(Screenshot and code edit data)
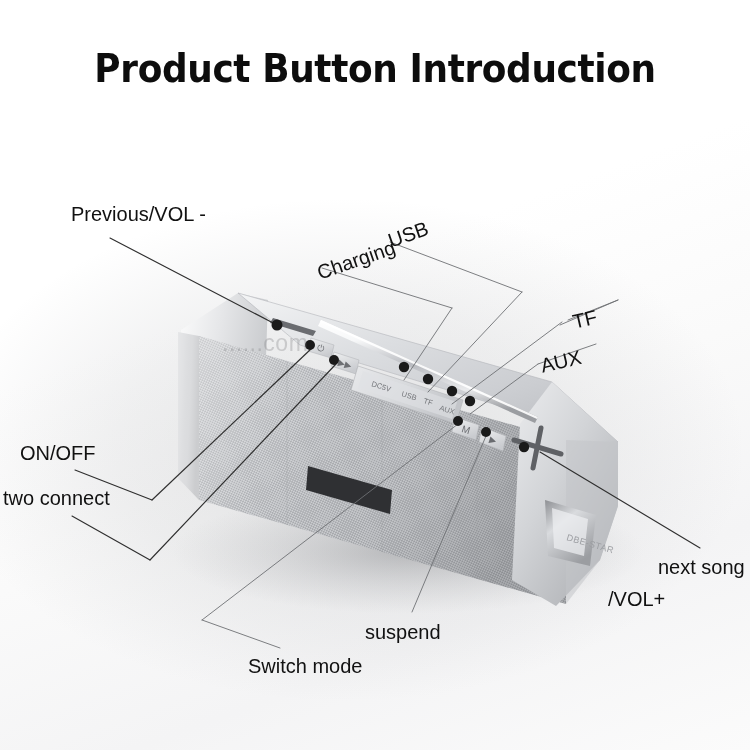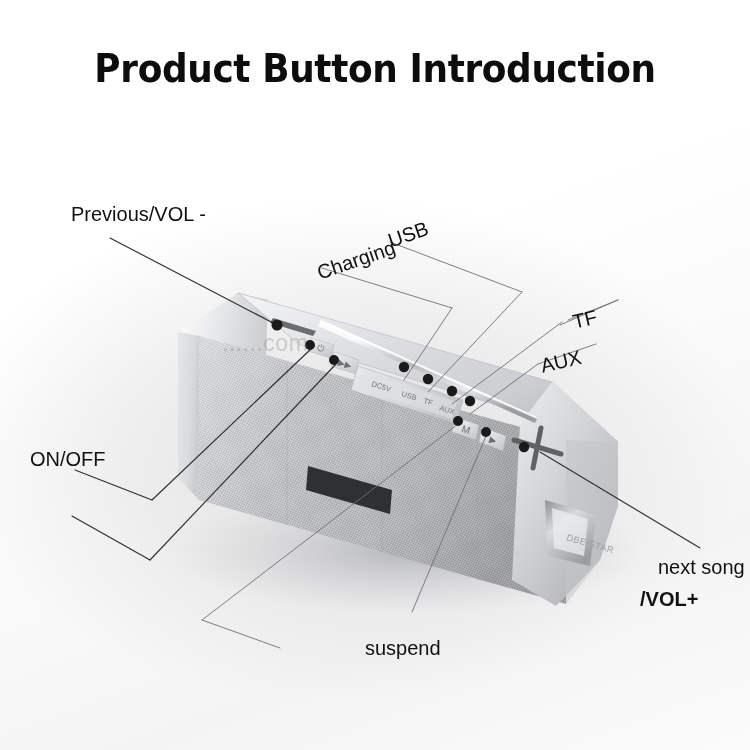"ON/OFF" .l-onoff { left: 30px -> 20px; margin-top: 6px -> none }
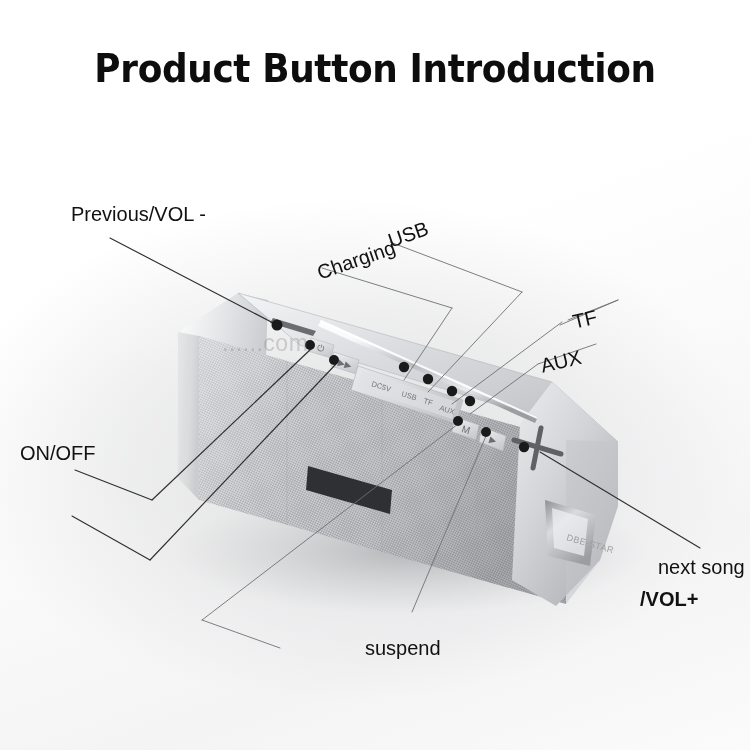"two connect" div.lbl { html: none -> <div>two connect</div> }
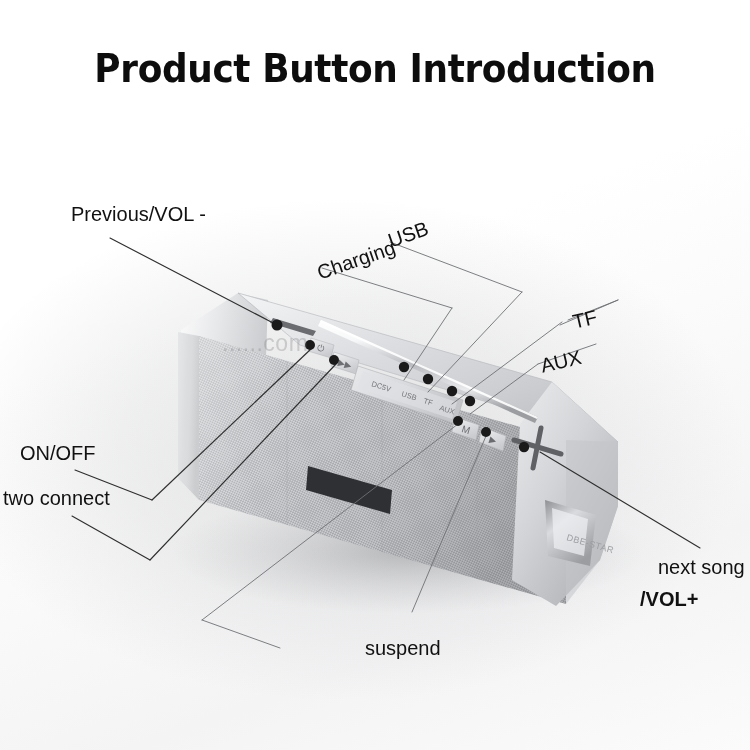"/VOL+" .l-next2 { font-weight: bold -> none; left: 640px -> 608px }
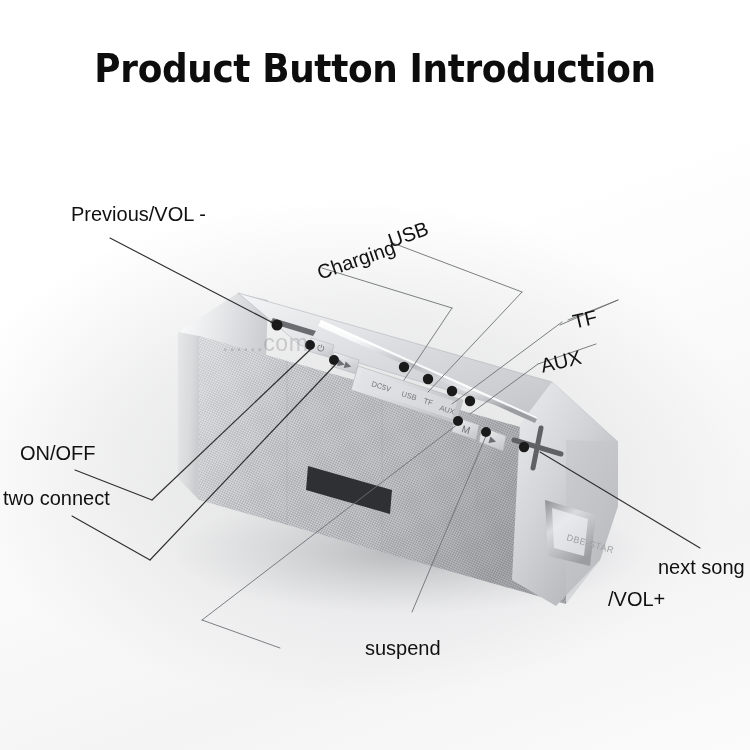"suspend" .l-suspend { margin-top: 16px -> none }
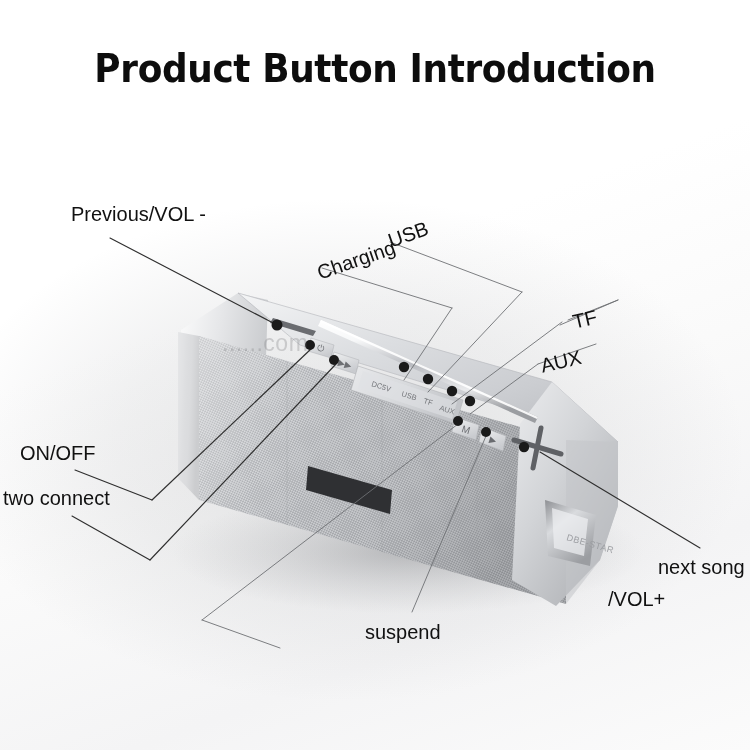"Switch mode" div.lbl { html: none -> <div>Switch mode</div> }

--- WORK TASK ---
A verbatim transcript of the entries above is required, with the pictures left out.

--- ANSWER TO THIS EXERCISE ---
"ON/OFF" .l-onoff { left: 30px -> 20px; margin-top: 6px -> none }
"two connect" div.lbl { html: none -> <div>two connect</div> }
"/VOL+" .l-next2 { font-weight: bold -> none; left: 640px -> 608px }
"suspend" .l-suspend { margin-top: 16px -> none }
"Switch mode" div.lbl { html: none -> <div>Switch mode</div> }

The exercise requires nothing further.